◆ Source data ◆
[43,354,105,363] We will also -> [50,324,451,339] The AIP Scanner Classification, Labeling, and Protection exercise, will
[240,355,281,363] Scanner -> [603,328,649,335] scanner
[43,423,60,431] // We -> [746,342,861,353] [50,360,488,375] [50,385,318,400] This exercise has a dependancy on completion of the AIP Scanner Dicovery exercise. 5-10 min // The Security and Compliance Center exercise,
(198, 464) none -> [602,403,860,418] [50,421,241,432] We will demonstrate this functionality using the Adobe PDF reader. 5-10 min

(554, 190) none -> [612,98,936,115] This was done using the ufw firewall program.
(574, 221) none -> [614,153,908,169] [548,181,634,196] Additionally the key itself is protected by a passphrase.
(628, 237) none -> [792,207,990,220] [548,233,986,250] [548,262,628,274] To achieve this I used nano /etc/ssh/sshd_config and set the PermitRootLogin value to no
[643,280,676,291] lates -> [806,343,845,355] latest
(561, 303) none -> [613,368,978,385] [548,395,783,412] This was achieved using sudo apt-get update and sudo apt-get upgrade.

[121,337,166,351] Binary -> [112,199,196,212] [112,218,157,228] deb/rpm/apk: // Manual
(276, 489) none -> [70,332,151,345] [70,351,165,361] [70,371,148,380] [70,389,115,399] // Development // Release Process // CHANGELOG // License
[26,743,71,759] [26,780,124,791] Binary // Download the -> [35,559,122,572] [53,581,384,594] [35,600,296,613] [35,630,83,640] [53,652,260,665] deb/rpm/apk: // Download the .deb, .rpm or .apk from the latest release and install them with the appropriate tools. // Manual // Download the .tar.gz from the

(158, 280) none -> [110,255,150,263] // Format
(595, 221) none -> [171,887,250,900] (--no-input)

◆ Try it ◆
Print out the full listing above, word for word.

◆ Answer space ◆
[43,354,105,363] We will also -> [50,324,451,339] The AIP Scanner Classification, Labeling, and Protection exercise, will
[240,355,281,363] Scanner -> [603,328,649,335] scanner
[43,423,60,431] // We -> [746,342,861,353] [50,360,488,375] [50,385,318,400] This exercise has a dependancy on completion of the AIP Scanner Dicovery exercise. 5-10 min // The Security and Compliance Center exercise,
(198, 464) none -> [602,403,860,418] [50,421,241,432] We will demonstrate this functionality using the Adobe PDF reader. 5-10 min

(554, 190) none -> [612,98,936,115] This was done using the ufw firewall program.
(574, 221) none -> [614,153,908,169] [548,181,634,196] Additionally the key itself is protected by a passphrase.
(628, 237) none -> [792,207,990,220] [548,233,986,250] [548,262,628,274] To achieve this I used nano /etc/ssh/sshd_config and set the PermitRootLogin value to no
[643,280,676,291] lates -> [806,343,845,355] latest
(561, 303) none -> [613,368,978,385] [548,395,783,412] This was achieved using sudo apt-get update and sudo apt-get upgrade.

[121,337,166,351] Binary -> [112,199,196,212] [112,218,157,228] deb/rpm/apk: // Manual
(276, 489) none -> [70,332,151,345] [70,351,165,361] [70,371,148,380] [70,389,115,399] // Development // Release Process // CHANGELOG // License
[26,743,71,759] [26,780,124,791] Binary // Download the -> [35,559,122,572] [53,581,384,594] [35,600,296,613] [35,630,83,640] [53,652,260,665] deb/rpm/apk: // Download the .deb, .rpm or .apk from the latest release and install them with the appropriate tools. // Manual // Download the .tar.gz from the

(158, 280) none -> [110,255,150,263] // Format
(595, 221) none -> [171,887,250,900] (--no-input)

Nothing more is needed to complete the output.